The softmax backward formula from above is
\[g_z = p \odot \left(g_p - p^\top g_p\right).\]Compute the scalar dot product:
\[p^\top g_p = \sum_{i=1}^{K} p_i\left(-\frac{y_i}{p_i}\right) = -\sum_{i=1}^{K} y_i = -1.\]Then
\[\begin{aligned} g_z &= p \odot \left(-\frac{y}{p} + 1\right) \\ &= -y+p \\ &= \boxed{p-y}. \end{aligned}\]This is the cancellation people usually have in mind. The dense softmax Jacobian is still there mathematically, but the \(1/p_i\) term from differentiating the log collapses it into a simple logits gradient.
LogSoftmax Backward
In practice, frameworks usually avoid computing softmax probabilities and then taking a log. They use logsoftmax or a fused cross-entropy kernel, because logsumexp can be computed stably by subtracting the row maximum before exponentiating.
Define
\[a = \operatorname{logsoftmax}(z), \qquad a_j = \log p_j = z_j-\operatorname{LSE}(z).\]Differentiate:
\[\frac{\partial a_j}{\partial z_i} = \delta_{ji} - \frac{\partial \operatorname{LSE}(z)}{\partial z_i} = \delta_{ji}-p_i.\]Let
\[g_a = \frac{\partial L}{\partial a}.\]Then
\[\begin{aligned} g_{z_i} &= \sum_{j=1}^{K} g_{a_j} \frac{\partial a_j}{\partial z_i} \\ &= \sum_{j=1}^{K} g_{a_j}(\delta_{ji}-p_i) \\ &= g_{a_i} - p_i\sum_{j=1}^{K}g_{a_j}. \end{aligned}\]So the vector form is
\[\boxed{ g_z = g_a - p(\mathbf{1}^\top g_a) }\]and the batch form is
\[\boxed{ G_Z = G_A - P \odot \operatorname{rowsum}(G_A) }\]Here rowsum has shape \(B \times 1\) and broadcasts across the final axis.
In code:
def logsoftmax_backward(grad_out, softmax_out):
rowsum = grad_out.sum(dim=-1, keepdim=True)

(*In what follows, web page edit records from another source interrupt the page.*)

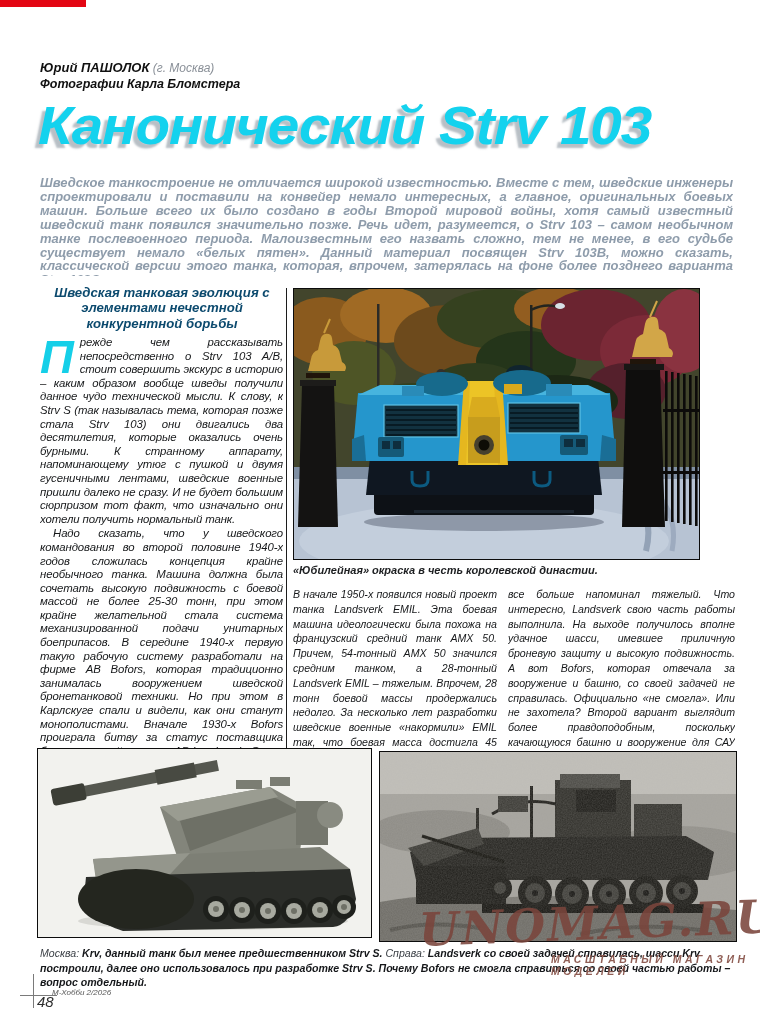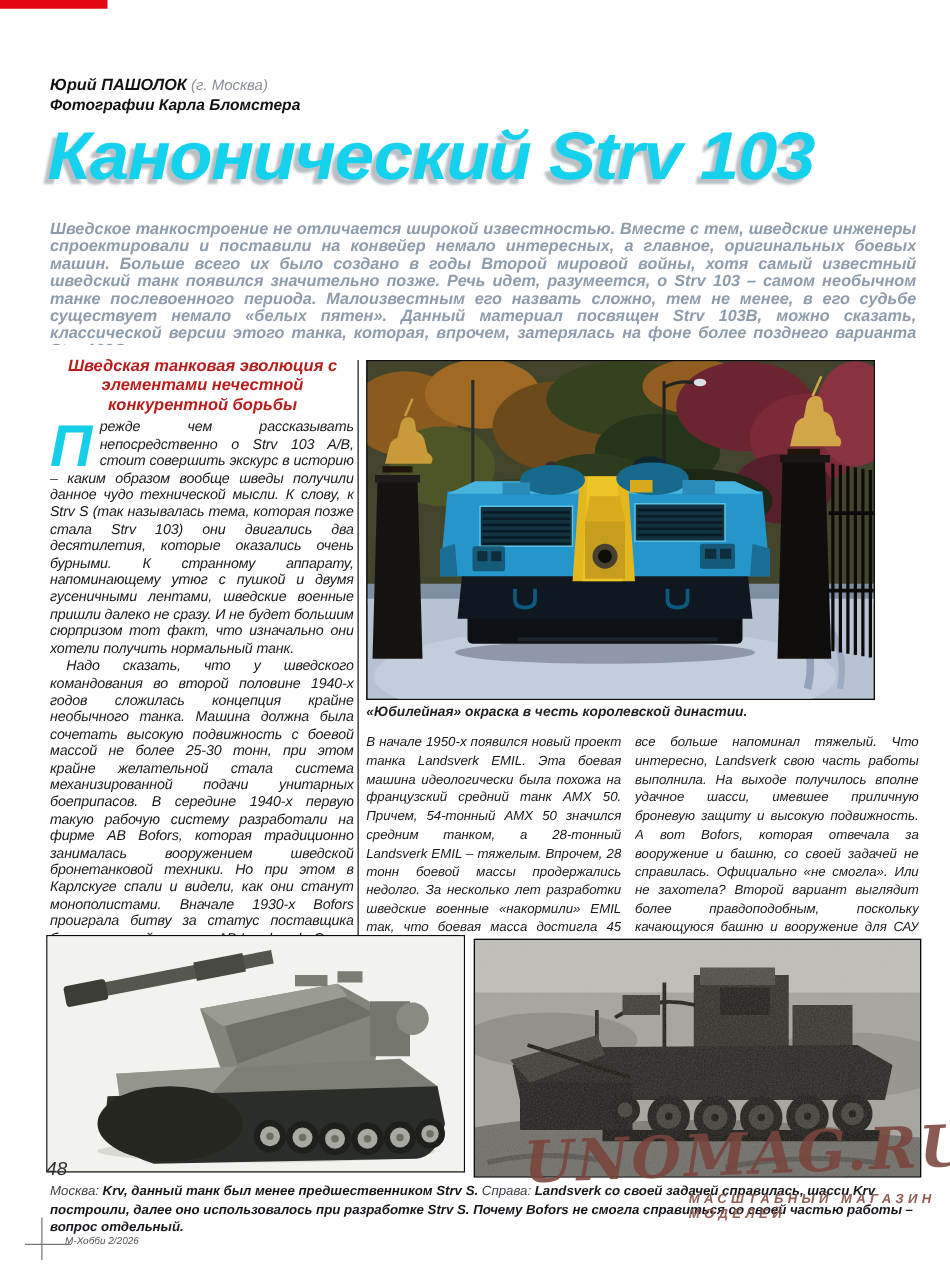--- a/index.html
+++ b/index.html
@@ -23,7 +23,7 @@
         text-align:justify;letter-spacing:0px;}
 
   .section-heading{left:48px;top:285px;width:228px;text-align:center;
-        font-size:13.2px;line-height:15.4px;font-weight:bold;color:#b91c1c;}
+        font-size:13.2px;line-height:15.4px;font-weight:bold;color:#0c4a6e;}
 
   .bodycol{text-align:justify;overflow:hidden;}
   .col1{left:40px;top:336px;width:243px;height:418px;font-size:11.4px;line-height:13.6px;letter-spacing:-0.1px;}

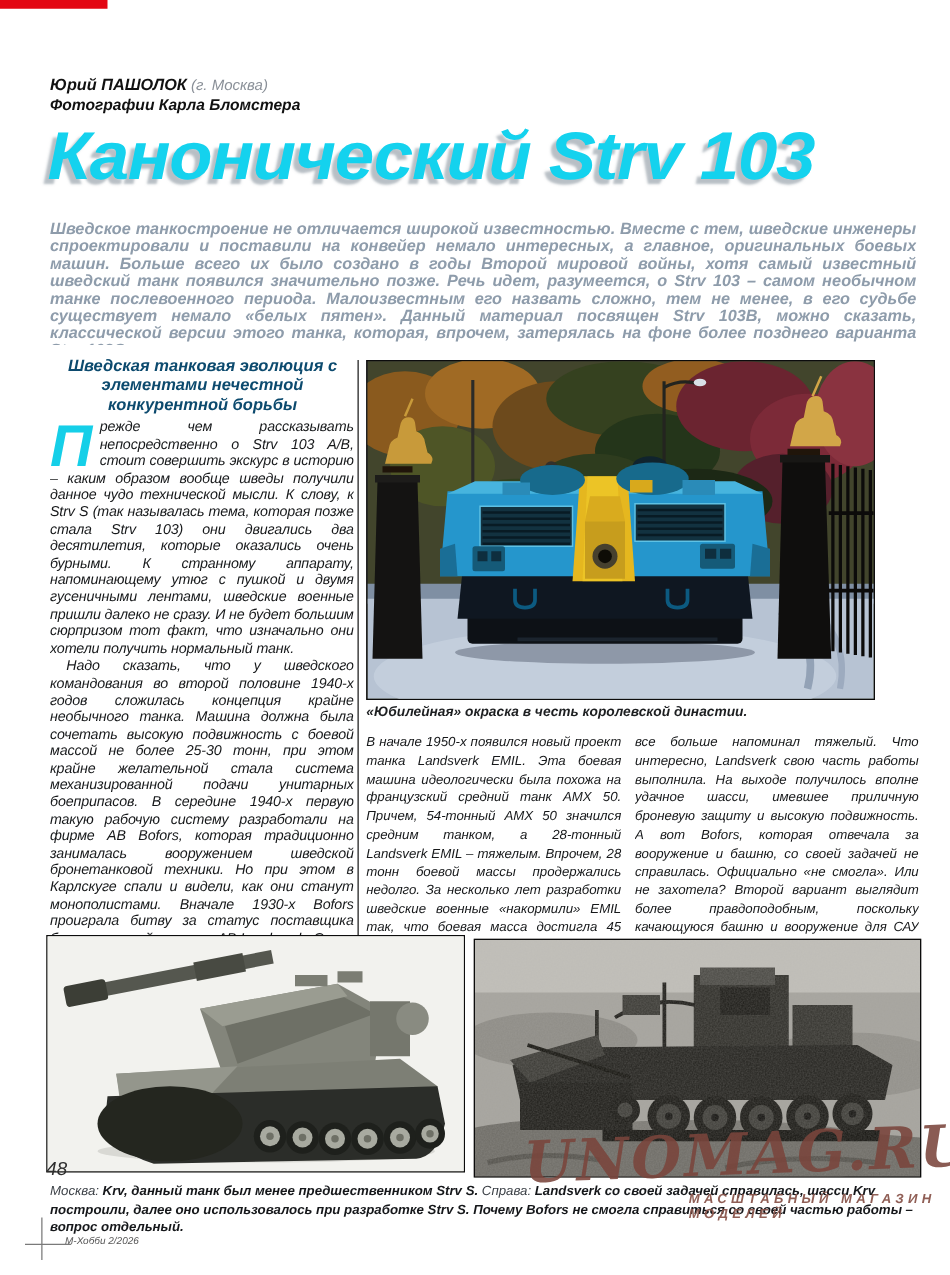--- a/index.html
+++ b/index.html
@@ -57,7 +57,7 @@
 
   .crop-v{left:33px;top:974px;width:1px;height:34px;background:#7a7a7a;}
   .crop-h{left:20px;top:995px;width:37px;height:1px;background:#7a7a7a;}
-  .page-num{left:37px;top:927px;font-size:15px;color:#2e2e2e;}
+  .page-num{left:37px;top:993px;font-size:15px;color:#2e2e2e;}
   .issue{left:52px;top:988px;font-size:8px;color:#555;}
 </style>
 </head>

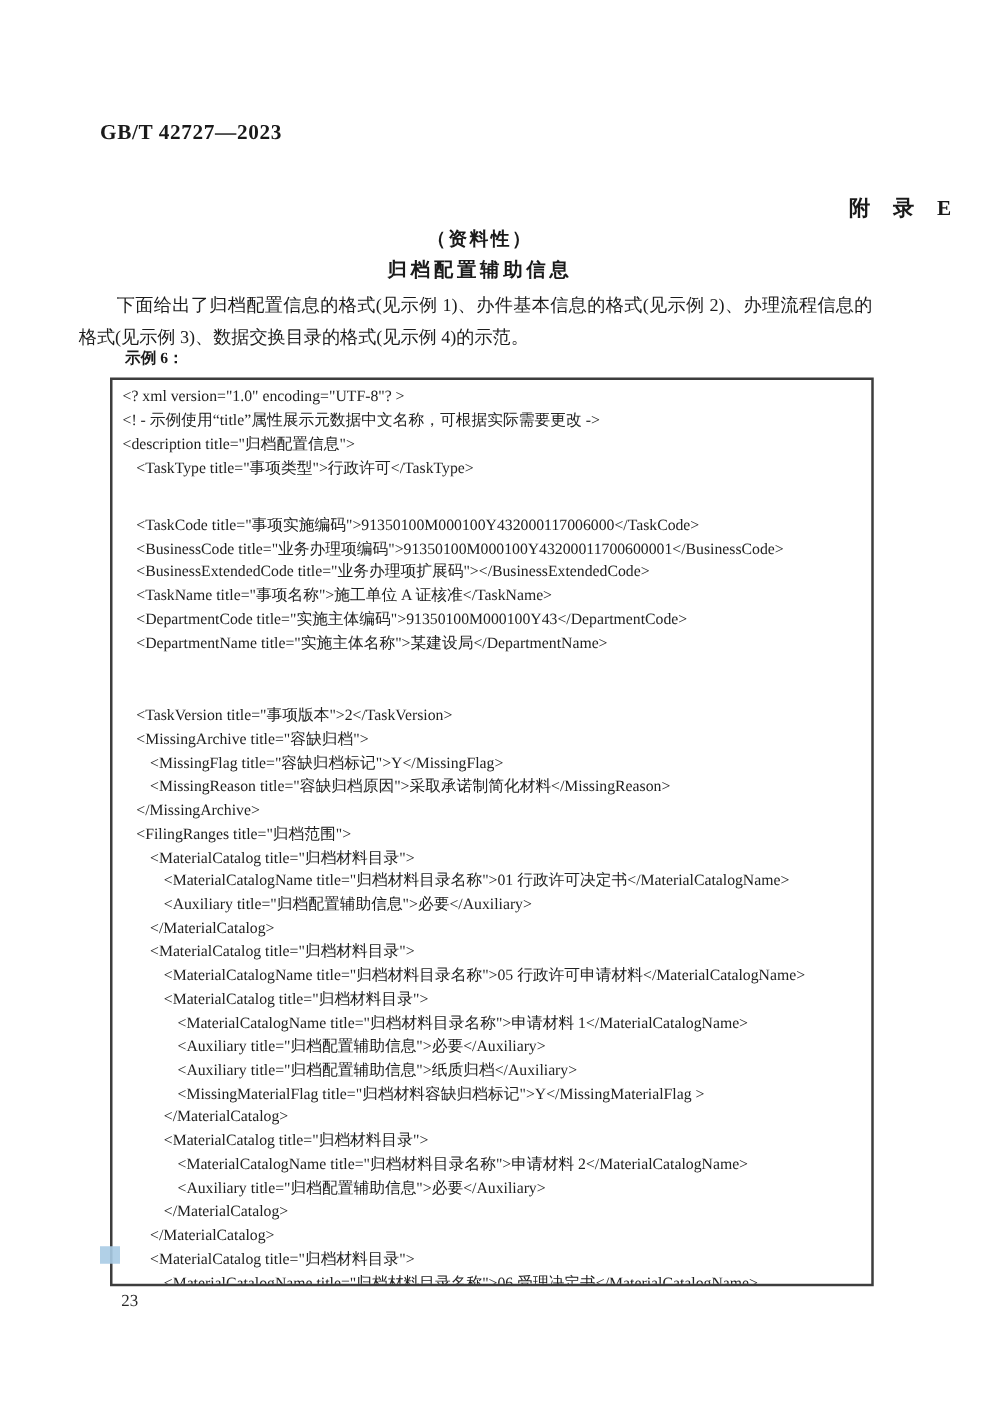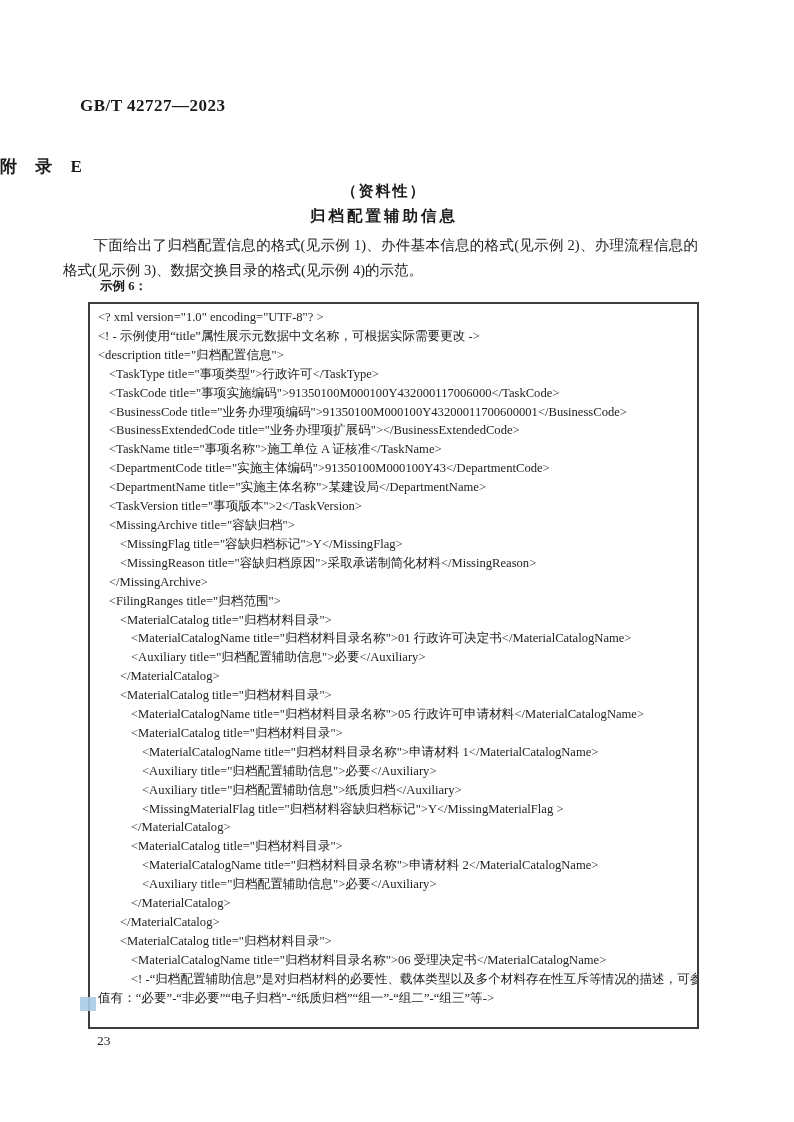--- a/index.html
+++ b/index.html
@@ -30,7 +30,7 @@
     left: 0;
     top: 155px;
     width: 100%;
-    text-align: left;
+    text-align: right;
     font-size: 17px;
     font-weight: bold;
     letter-spacing: 7px;

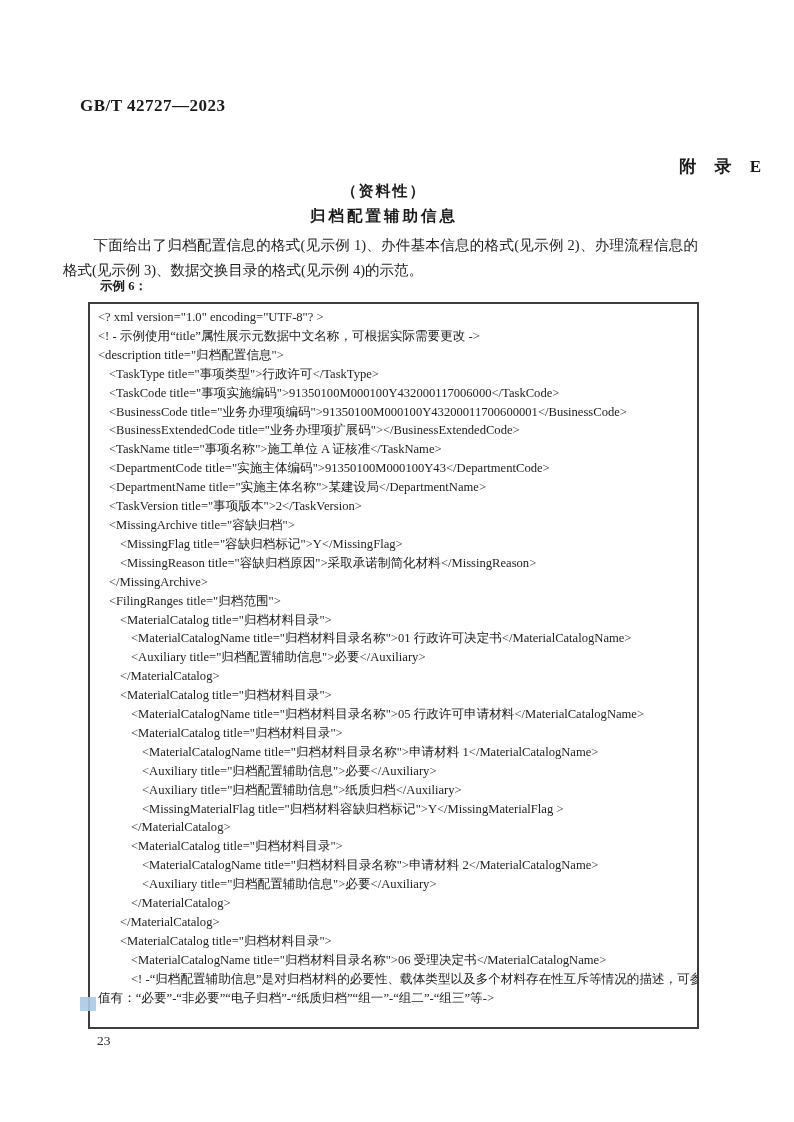--- a/index.html
+++ b/index.html
@@ -134,7 +134,7 @@
       <div class="code-line" style="padding-left: 0px;">&lt;! - 示例使用“title”属性展示元数据中文名称，可根据实际需要更改 -&gt;</div>
       <div class="code-line" style="padding-left: 0px;">&lt;description title="归档配置信息"&gt;</div>
       <div class="code-line" style="padding-left: 11px;">&lt;TaskType title="事项类型"&gt;行政许可&lt;/TaskType&gt;</div>
-      <div class="code-line" style="padding-left: 11px;">&lt;TaskCode title="事项实施编码"&gt;91350100M000100Y432000117006000&lt;/TaskCode&gt;</div>
+      <div class="code-line" style="padding-left: 11px; margin-top: 27px;">&lt;TaskCode title="事项实施编码"&gt;91350100M000100Y432000117006000&lt;/TaskCode&gt;</div>
       <div class="code-line" style="padding-left: 11px;">&lt;BusinessCode title="业务办理项编码"&gt;91350100M000100Y43200011700600001&lt;/BusinessCode&gt;</div>
       <div class="code-line" style="padding-left: 11px;">&lt;BusinessExtendedCode title="业务办理项扩展码"&gt;&lt;/BusinessExtendedCode&gt;</div>
       <div class="code-line" style="padding-left: 11px;">&lt;TaskName title="事项名称"&gt;施工单位 A 证核准&lt;/TaskName&gt;</div>

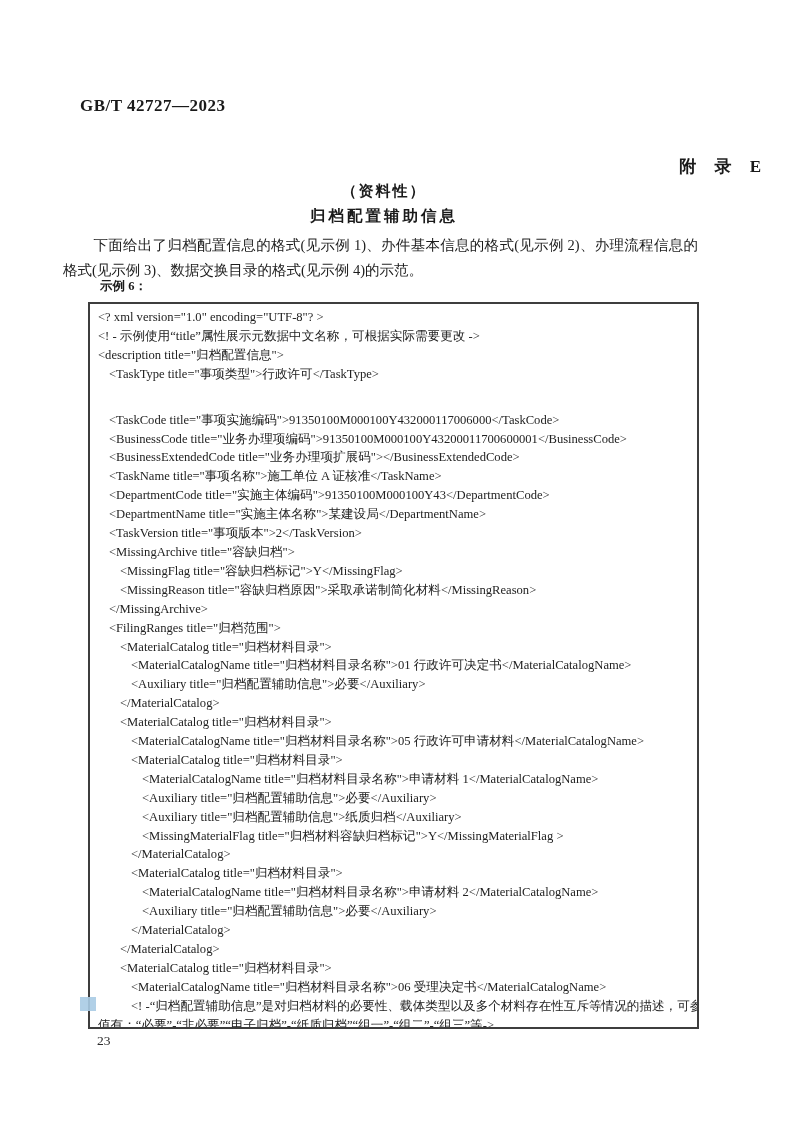--- a/index.html
+++ b/index.html
@@ -140,7 +140,7 @@
       <div class="code-line" style="padding-left: 11px;">&lt;TaskName title="事项名称"&gt;施工单位 A 证核准&lt;/TaskName&gt;</div>
       <div class="code-line" style="padding-left: 11px;">&lt;DepartmentCode title="实施主体编码"&gt;91350100M000100Y43&lt;/DepartmentCode&gt;</div>
       <div class="code-line" style="padding-left: 11px;">&lt;DepartmentName title="实施主体名称"&gt;某建设局&lt;/DepartmentName&gt;</div>
-      <div class="code-line" style="padding-left: 11px;">&lt;TaskVersion title="事项版本"&gt;2&lt;/TaskVersion&gt;</div>
+      <div class="code-line" style="padding-left: 11px; margin-top: 39px;">&lt;TaskVersion title="事项版本"&gt;2&lt;/TaskVersion&gt;</div>
       <div class="code-line" style="padding-left: 11px;">&lt;MissingArchive title="容缺归档"&gt;</div>
       <div class="code-line" style="padding-left: 22px;">&lt;MissingFlag title="容缺归档标记"&gt;Y&lt;/MissingFlag&gt;</div>
       <div class="code-line" style="padding-left: 22px;">&lt;MissingReason title="容缺归档原因"&gt;采取承诺制简化材料&lt;/MissingReason&gt;</div>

return grad_out - softmax_out * rowsum
For negative log-likelihood or cross-entropy,
\[L = -\sum_{j=1}^{K}y_ja_j,\]so
\[g_a = -y.\]Because
\[\mathbf{1}^\top g_a = -\sum_j y_j = -1,\]substituting into the logsoftmax backward pass gives
\[g_z = -y - p(-1) = p-y.\]At that point, all three routes agree:
\[\boxed{ \text{cross-entropy with softmax logits backward} = \frac{\partial L}{\partial z} = \operatorname{softmax}(z)-y }\]and, for a plain batch mean,
\[\boxed{ \frac{\partial L}{\partial Z} = \frac{1}{B}(P-Y). }\]A Small Numerical Check
Suppose the predicted probabilities and one-hot target are
\[p = [0.659,\;0.242,\;0.099], \qquad y = [1,\;0,\;0].\]Then
\[\frac{\partial L}{\partial z} = p-y = [-0.341,\;0.242,\;0.099].\]The target-class gradient is negative. Under gradient descent,
\[z \leftarrow z - \eta \nabla_z L,\]subtracting a negative value increases the target logit. The non-target gradients are positive, so their logits decrease. That matches the training signal we expected.
What to Remember
Softmax backward is a structured Jacobian-vector product:
\[\boxed{ G_Z = S \odot \left(G_S - \operatorname{rowsum}(S \odot G_S)\right) }\]Cross-entropy with logits simplifies to:
\[\boxed{ G_Z = P - Y }\]with whatever scaling the loss reduction adds.
The mental model I use is this: softmax couples the classes through a shared denominator, and cross-entropy contributes the reciprocal probability term that removes that coupling in the logits gradient. That is why the training code can use a simple \(P-Y\) update even though softmax itself has a dense Jacobian.